§ **PROBLEM STATEMENT**
The entries below contain a line with "England, 2017: 900 -> 958.8" and a line with "Northern Ireland, 2019: none -> 974.4". Quote exactly those two lines and all lines between them.

§ **DATASET EXCERPTS**
Start of Block
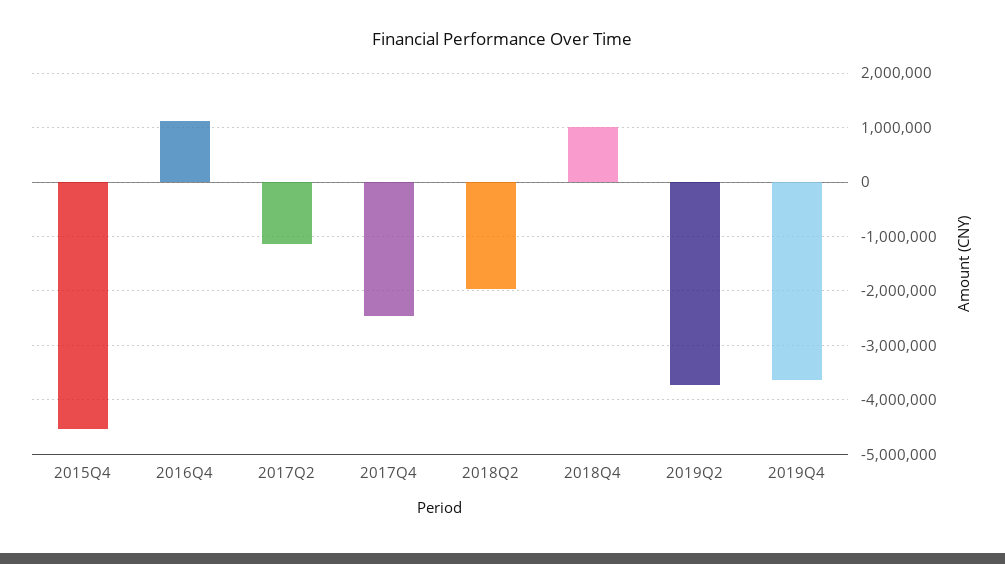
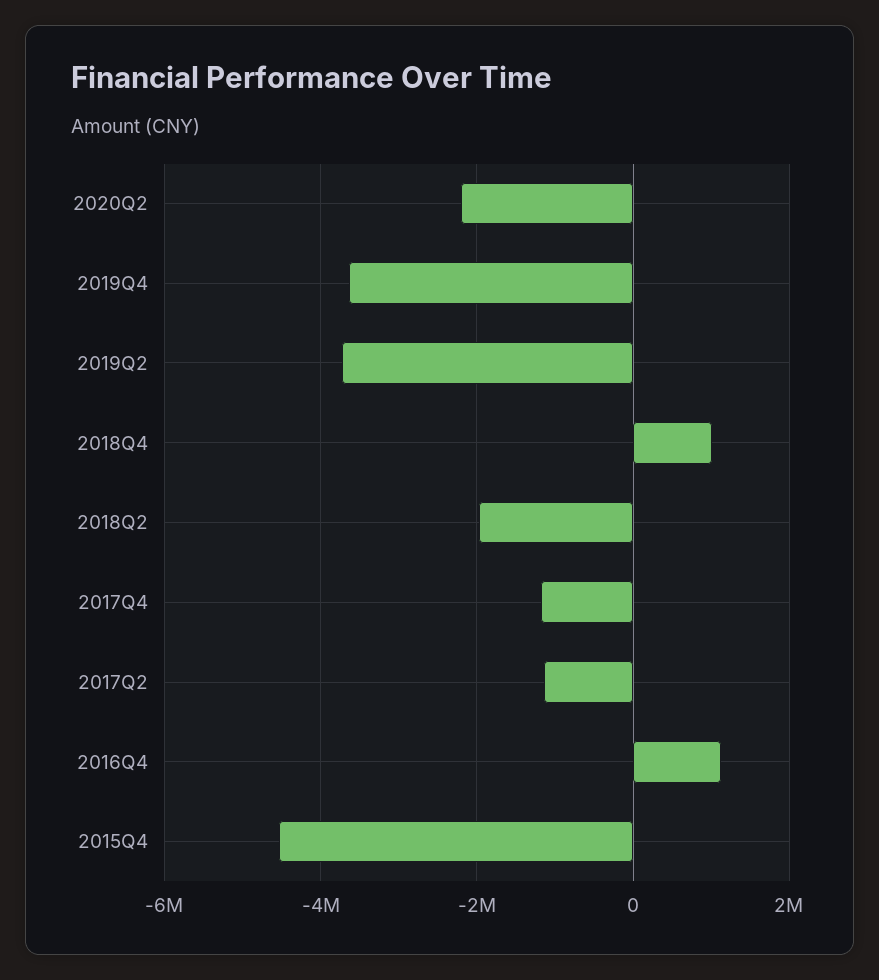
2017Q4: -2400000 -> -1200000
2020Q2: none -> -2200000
End of Block
Start of Block
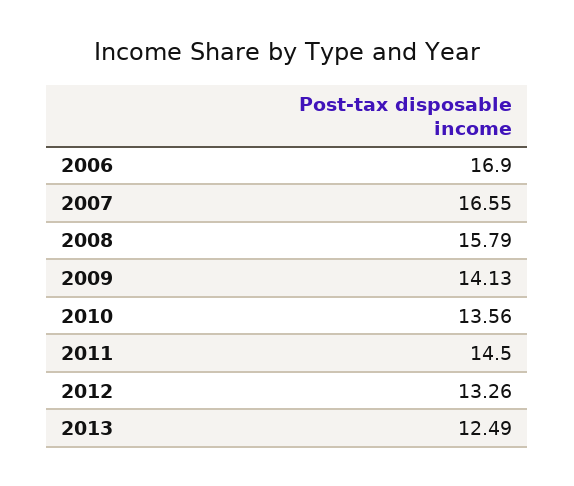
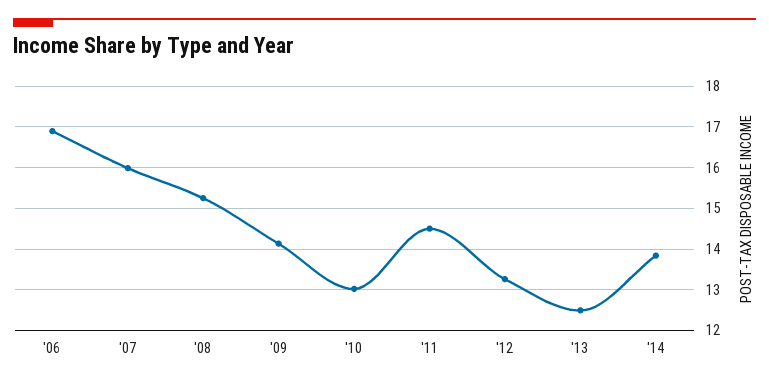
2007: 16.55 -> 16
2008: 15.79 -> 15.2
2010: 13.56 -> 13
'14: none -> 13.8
End of Block
Start of Block
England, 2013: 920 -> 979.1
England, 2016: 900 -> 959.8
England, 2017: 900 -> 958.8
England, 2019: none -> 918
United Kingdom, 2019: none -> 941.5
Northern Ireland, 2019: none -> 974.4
End of Block
§ **EXPECTED ANSWER**
England, 2017: 900 -> 958.8
England, 2019: none -> 918
United Kingdom, 2019: none -> 941.5
Northern Ireland, 2019: none -> 974.4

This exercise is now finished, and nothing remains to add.